DELETE is supposed to be idempotent.

If I DELETE http://example.com/account/123 it's going to delete the account.

If I do it again would I expect a 404, since the account no longer exists? What if I attempt to DELETE an account that has never existed?

Idempotence refers to the state of the system after the request has completed

In all cases (apart from the error issues - see below), the account no longer exists.

From here

"Methods can also have the property of "idempotence" in that (aside from error or expiration issues) the side-effects of N > 0 identical requests is the same as for a single request. The methods GET, HEAD, PUT and DELETE share this property.
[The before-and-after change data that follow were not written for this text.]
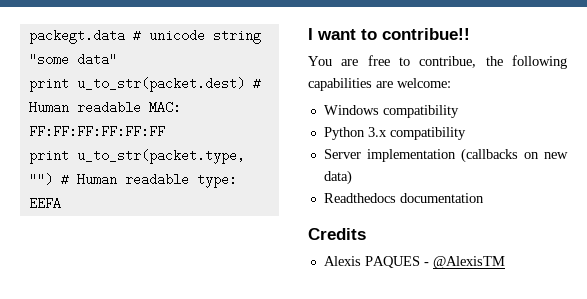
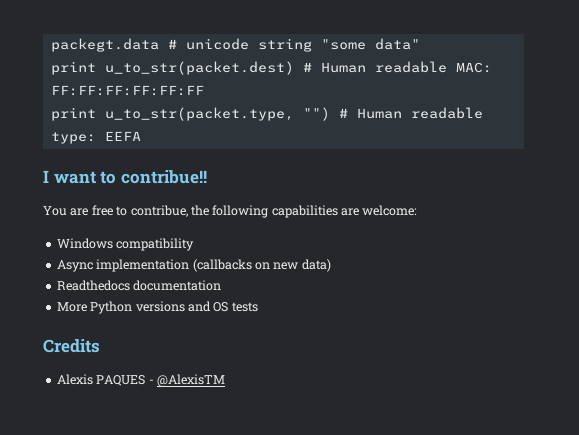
[323,127,466,140] [323,149,361,159] Python 3.x compatibility // Server -> [56,260,93,272] Async
(484, 198) none -> [56,301,258,314] // More Python versions and OS tests

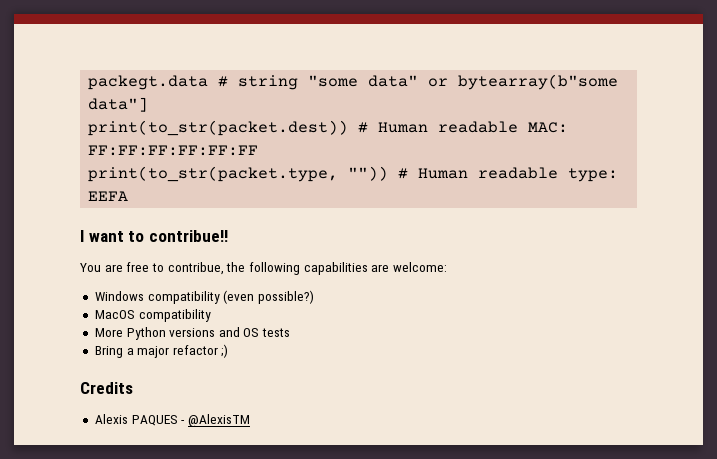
[185,38,249,50] unicode -> (229, 81) none
[50,61,294,75] // print u_to_str(packet.dest) -> [428,74,619,90] [88,97,149,112] [88,120,349,136] or bytearray(b"some data"] // print(to_str(packet.dest))
[50,107,330,121] print u_to_str(packet.type, "") -> [88,166,389,182] print(to_str(packet.type, ""))
[56,259,331,272] [56,280,222,291] // Async implementation (callbacks on new data) // Readthedocs documentation -> [223,290,314,304] [94,309,211,322] (even possible?) // MacOS compatibility
(258, 307) none -> [94,344,229,358] // Bring a major refactor ;)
Also, the methods OPTIONS and TRACE SHOULD NOT have side effects, and so are inherently idempotent. "

The key bit there is the side-effects of N > 0 identical requests is the same as for a single request.
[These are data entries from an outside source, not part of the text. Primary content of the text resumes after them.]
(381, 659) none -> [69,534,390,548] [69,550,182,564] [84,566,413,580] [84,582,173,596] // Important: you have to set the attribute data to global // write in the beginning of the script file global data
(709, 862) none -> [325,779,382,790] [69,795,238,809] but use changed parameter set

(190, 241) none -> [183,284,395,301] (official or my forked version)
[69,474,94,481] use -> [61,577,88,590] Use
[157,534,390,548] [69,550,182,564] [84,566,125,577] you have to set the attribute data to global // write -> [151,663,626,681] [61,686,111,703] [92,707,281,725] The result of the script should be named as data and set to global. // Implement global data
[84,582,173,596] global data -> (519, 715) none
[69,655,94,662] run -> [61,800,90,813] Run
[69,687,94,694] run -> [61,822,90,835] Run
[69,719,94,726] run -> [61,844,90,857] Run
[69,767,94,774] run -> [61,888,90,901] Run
You would be correct to expect that the status code would be different but this does not affect the core concept of idempotency - you can send the request more than once without additional changes to the state of the server.

Idempotent is about the effect of the request, not about the response code that you get.

http://www.w3.org/Protocols/rfc2616/rfc2616-sec9.html#sec9.1.2 says:

Methods can also have the property of "idempotence" in that (aside from error or expiration issues) the side-effects of N > 0 identical requests is the same as for a single request.

While you may get a different response code, the effect of sending N+1 DELETE requests to the same resource can be considered to be the same.

From the HTTP RFC:

Methods can also have the property of "idempotence" in that (aside from error or expiration issues) the side-effects of N > 0 identical requests is the same as for a single request.

Note that's "side effects", not "response".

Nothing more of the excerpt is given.